I’ve written about scientism for several years, and have highlighted the many people, including Philip Kitcher, Massimo Pigliucci, Uncle Eric MacDonald, Steve Gould (in Rocks of Ages), and the flock of theologians who use the term “scientism” as a cudgel: an example of science overstepping its boundaries. The faithful also use it to say, ironically, “See? Science is just as harmful as faith.”
One of the problems has been the definition of “scientism,” which varies from commenter to commenter but is always pejorative. I take it to mean “science overstepping its boundaries” in the sense of Gould’s Non-Overlapping Magisteria: scientists misusing science or technology to bad ends (racism or eugenics), claiming they will take over the humanities (as in E. O. Wilson’s notion of “consilience”), or making moral and political pronouncements that exceed scientific expertise or ambit.
The problem is that these accusations always exceed the crimes, and that’s evidenced by the failure of “scientism” critics to give examples of the sin. My responses would be that few scientists now misuse the field to support racism or other odious views, that in many ways humanities can truly benefit from using the methods of science—with science conceived broadly as “the use of evidence and reason (and often statistics) to support its claims”—and that almost no scientist thinks that our endeavors will engulf art, music, and literature.

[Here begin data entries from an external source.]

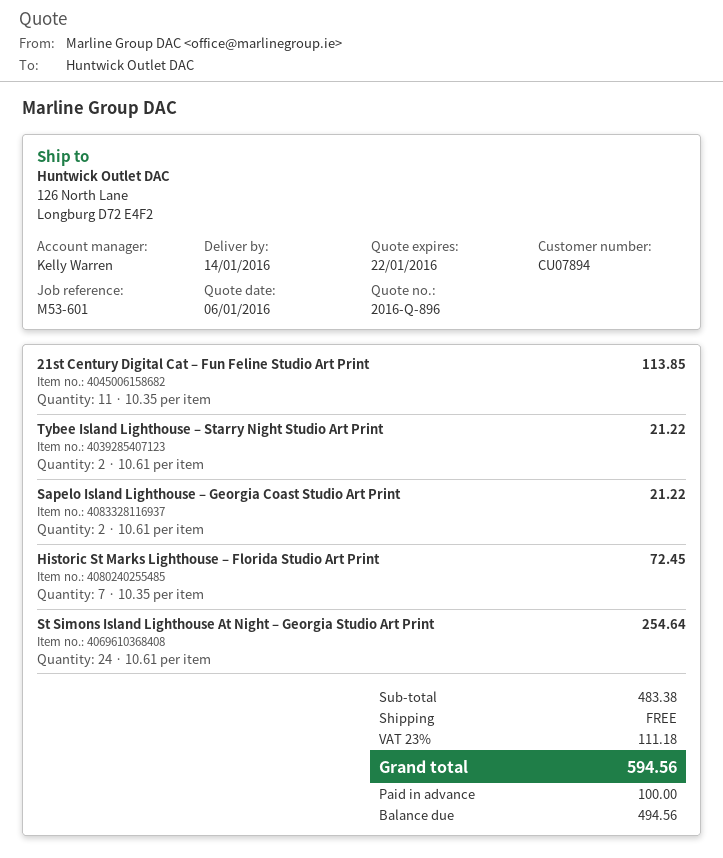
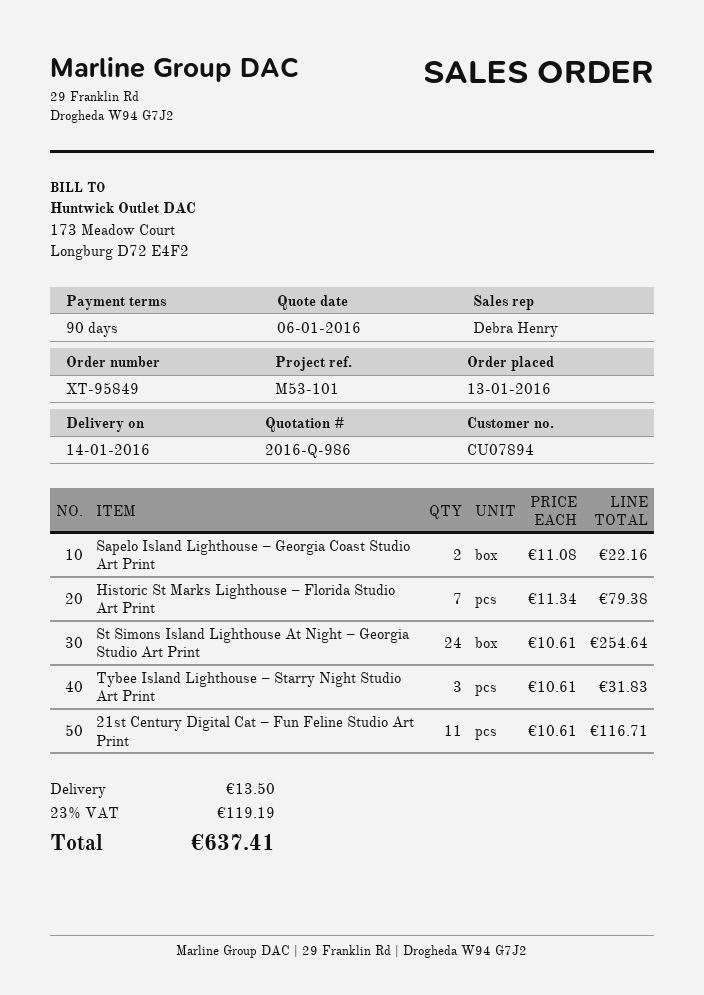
quote number: 2016-Q-896 -> 2016-Q-986
reference: M53-601 -> M53-101
sales rep: Kelly Warren -> Debra Henry
21st Century Digital Cat – Fun Feline Studio Art Print: 11 x 10.35 = 113.85 -> 11 x 10.61 = 116.71
Tybee Island Lighthouse – Starry Night Studio Art Print: 2 x 10.61 = 21.22 -> 3 x 10.61 = 31.83
Sapelo Island Lighthouse – Georgia Coast Studio Art Print: 2 x 10.61 = 21.22 -> 2 x 11.08 = 22.16
Historic St Marks Lighthouse – Florida Studio Art Print: 7 x 10.35 = 72.45 -> 7 x 11.34 = 79.38
shipping: 0.00 -> 13.50
tax: 23% = 111.18 -> 23% = 119.19
total: 594.56 -> 637.41

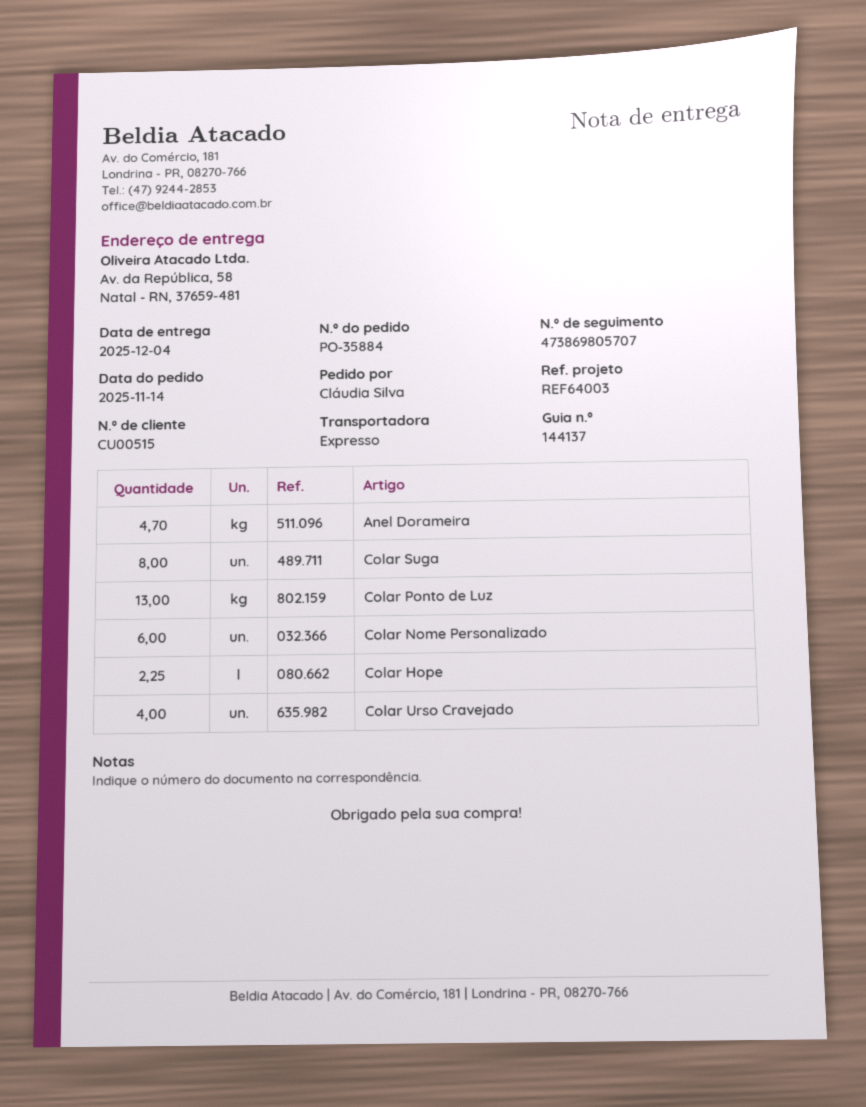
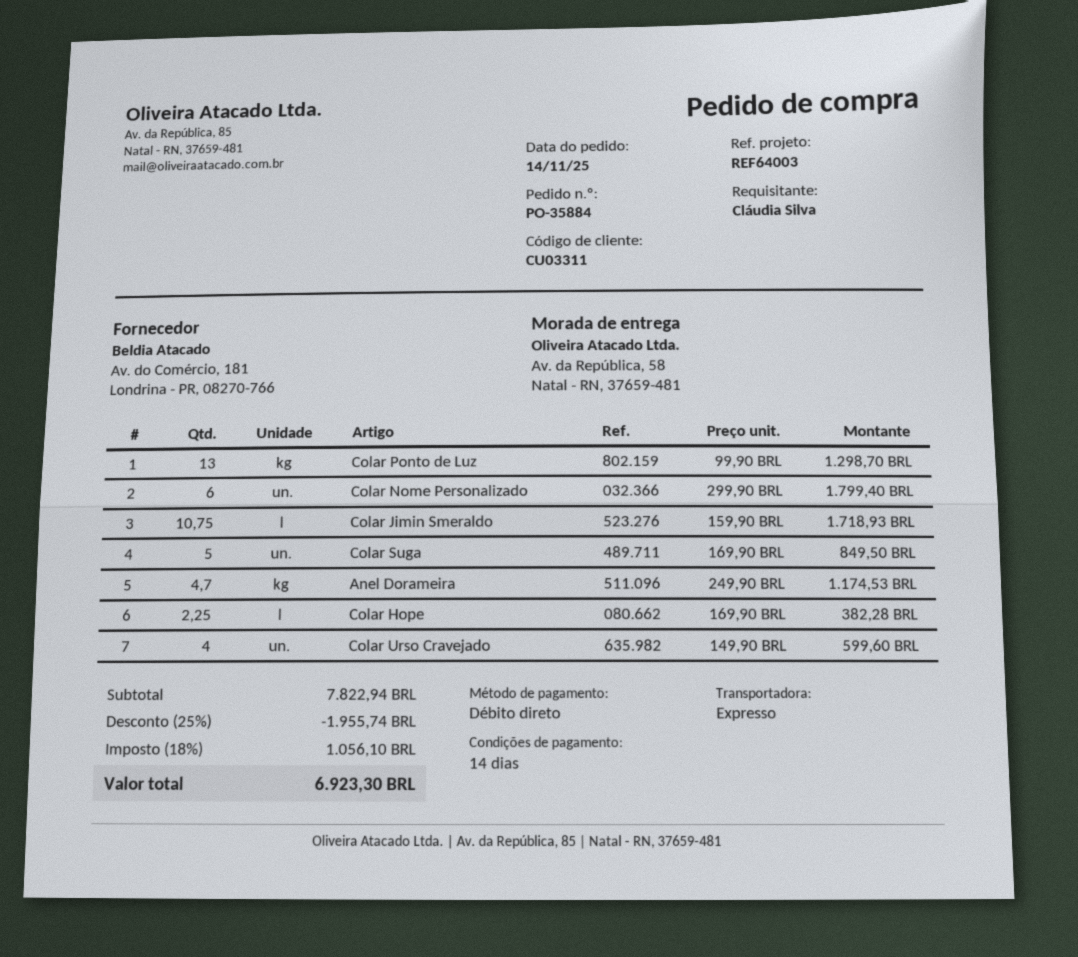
customer number: CU00515 -> CU03311
Colar Suga: 8 -> 5
Colar Jimin Smeraldo: none -> 10.75

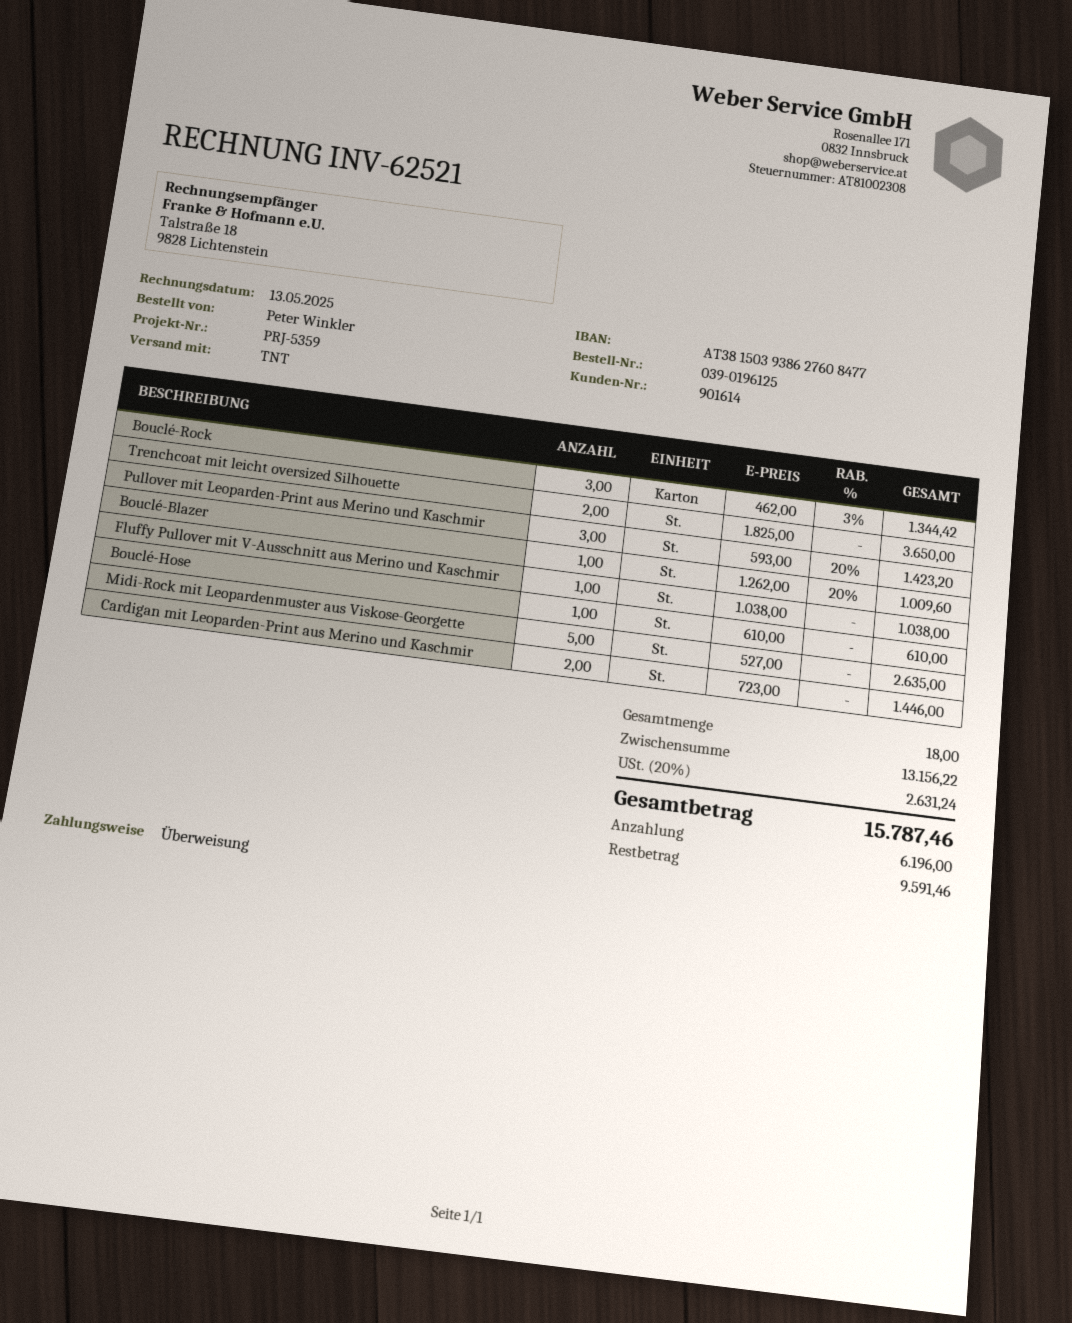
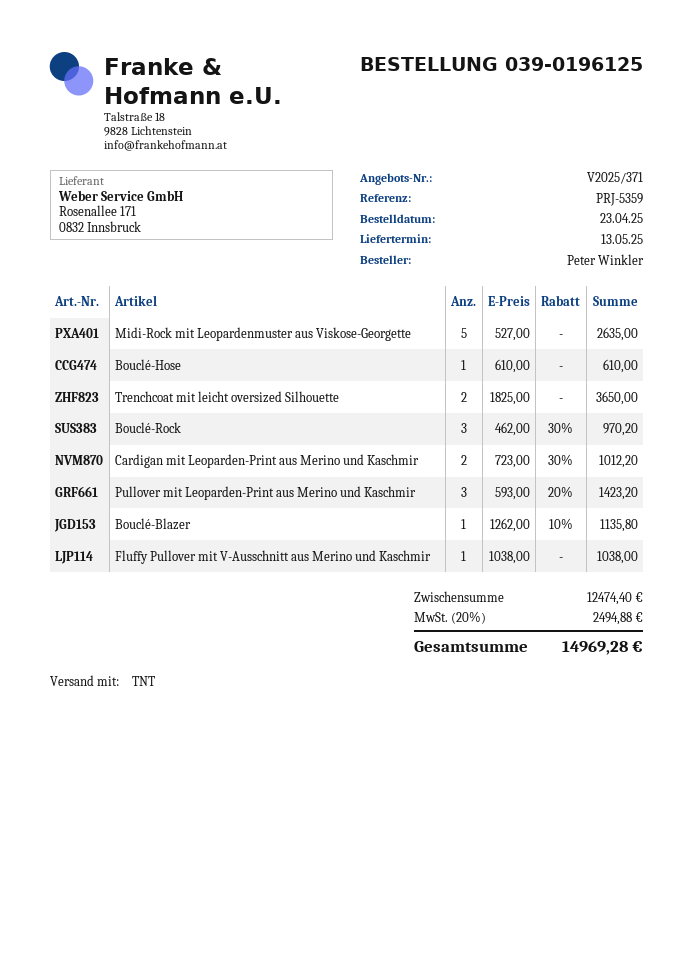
Bouclé-Rock: 3 x 462.00 - 3% = 1344.42 -> 3 x 462.00 - 30% = 970.20
Bouclé-Blazer: 1 x 1262.00 - 20% = 1009.60 -> 1 x 1262.00 - 10% = 1135.80
Cardigan mit Leoparden-Print aus Merino und Kaschmir: 2 x 723.00 = 1446.00 -> 2 x 723.00 - 30% = 1012.20
subtotal: 13156.22 -> 12474.40
tax: 20% = 2631.24 -> 20% = 2494.88
total: 15787.46 -> 14969.28

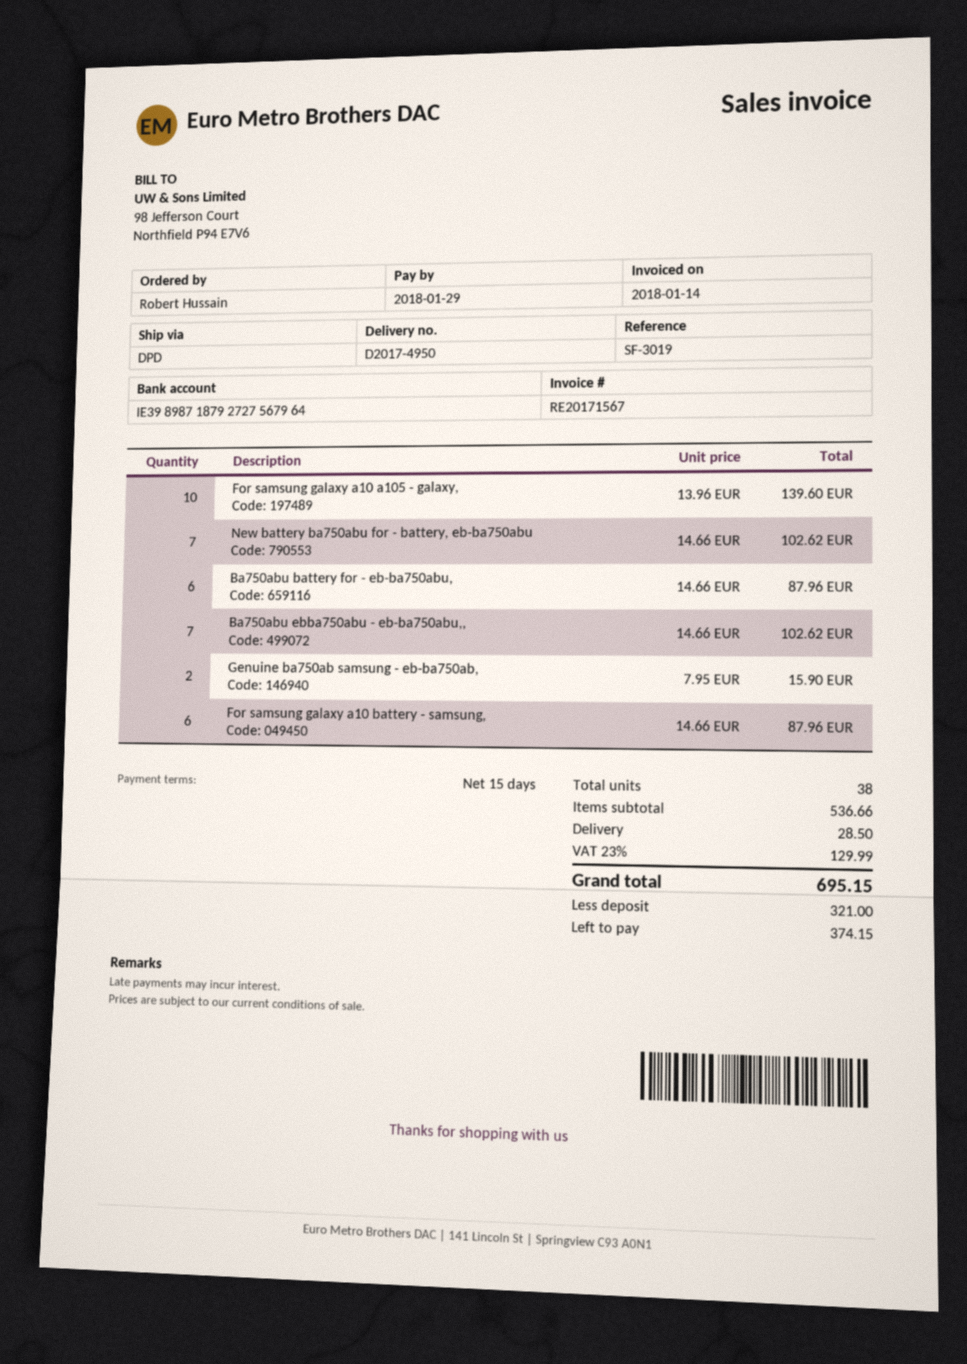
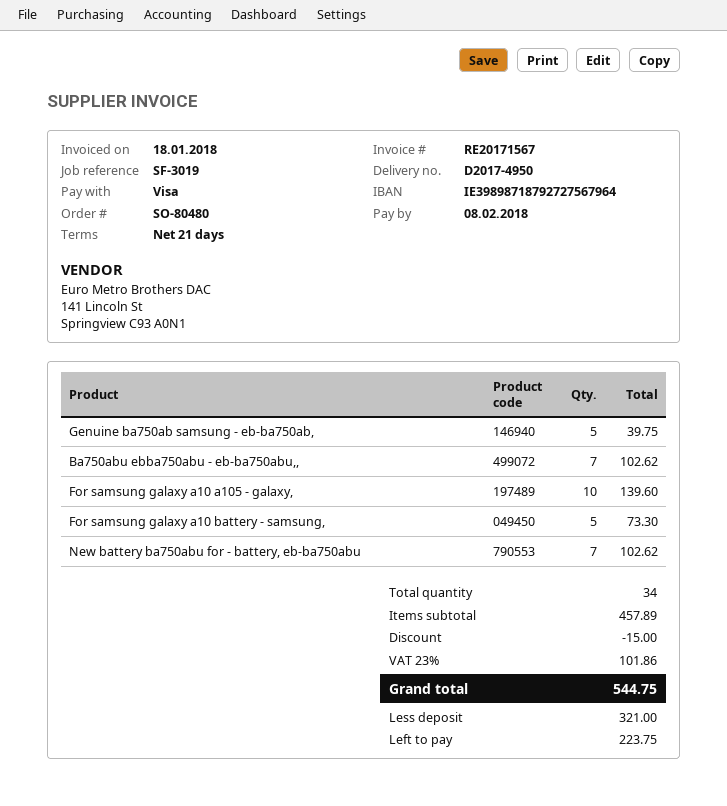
invoice date: 2018-01-14 -> 2018-01-18
payment terms: 15 days -> 21 days
due date: 2018-01-29 -> 2018-02-08
Ba750abu battery for - eb-ba750abu,: 6 for 87.96 -> none
Genuine ba750ab samsung - eb-ba750ab,: 2 for 15.90 -> 5 for 39.75
For samsung galaxy a10 battery - samsung,: 6 for 87.96 -> 5 for 73.30
total quantity: 38 -> 34
subtotal: 536.66 -> 457.89
discount: none -> 15.00
shipping: 28.50 -> none
tax: 23% = 129.99 -> 23% = 101.86
total: 695.15 -> 544.75
balance: 374.15 -> 223.75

Nevertheless, the criticisms burgeon, and Steve Pinker finally got fed up. His response appears today in the New Republic, in a four-page essay called “Science is not your enemy: an impassioned plea to neglected novelists, embattled professors, and tenure-less historians”. This is a wonderful piece, written with Pinker’s characteristic logic and panache, and, since it’s free online, you have no reason not to read it. I implore my readers to go through this four-page piece. In fact, I’ll say it’s required reading for this website. You’ll also like the encomiums given to science and the denigrations of faith.
I won’t discuss the piece in detail since you must read it, but I’ll give a few excerpts to show where Pinker’s going. His main message is that scientism is largely a canard, but that people in the humanities and other areas outside “hard science” should welcome rather than fear the incursion of science into their fields.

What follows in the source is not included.